2013 was diagnosis, surgery, chemotherapy, radiotherapy and targetted therapy. Only worked for a few weeks at the start of the year plus a few staff development days during the year. But officially I am now off leave and back at work (although it is still holidays!). Next Monday I will start back and be playing catch up for a while and then reacting to the needs of staff as the new school year begins. Really looking forward to it! Miss the staff, the kids and the mental stimulation.
I have a full cover of hair now but it is soft and curly but not long enough to uncover all the time - not feminine enough for me and too harsh for work - vanity I know! But here at the beach with friends I have been going without the wig on hot days. Trouble is everyone says how good my hair looks and I have to tell them it's not mine! Pity my real hair doesn't look as good as the wig!

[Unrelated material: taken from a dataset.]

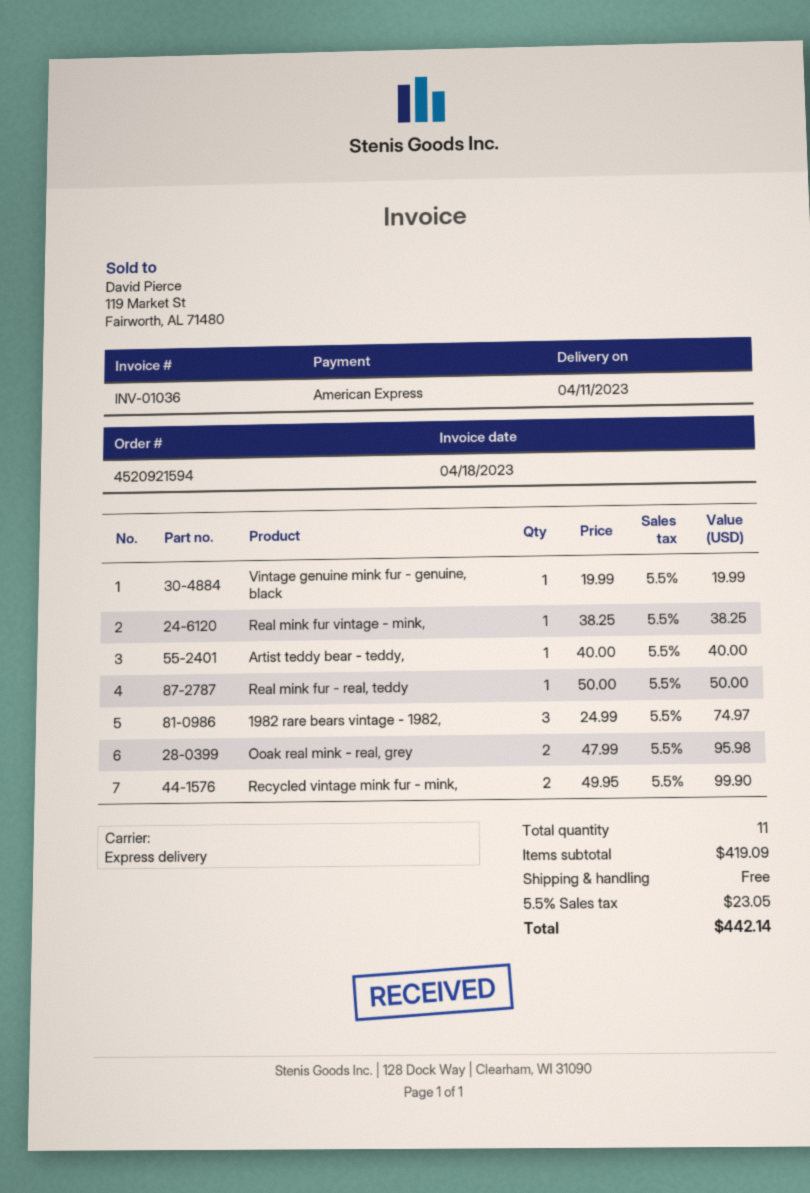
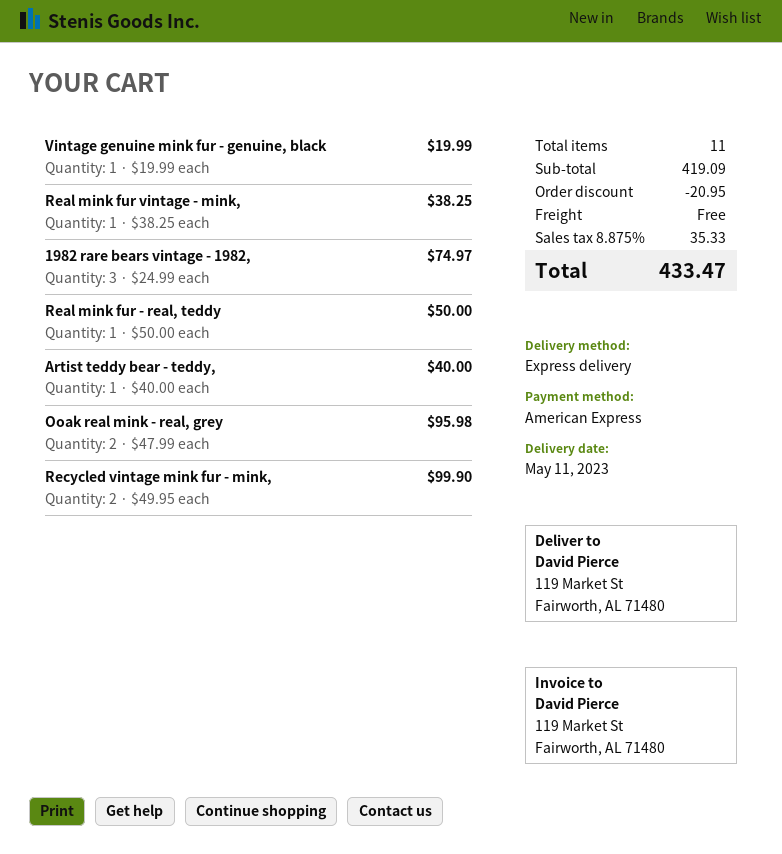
delivery date: 2023-04-11 -> 2023-05-11
discount: none -> 20.95
tax: 5.5% = 23.05 -> 8.875% = 35.33
total: 442.14 -> 433.47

Feeling really good and 'normal'. Have a scan of my remaining breast in Feb (just to check) and the next appointment with my case manager (my Surgeon, Jim Kollias) on March 4 - exactly a year from my surgery when the cancers were removed.
Life is good. Life goes on. Have had a great year spending so much time with my man, my daughters, my grandkids and lots of trips away, short and long distances! Will miss these opportunities but more will come up.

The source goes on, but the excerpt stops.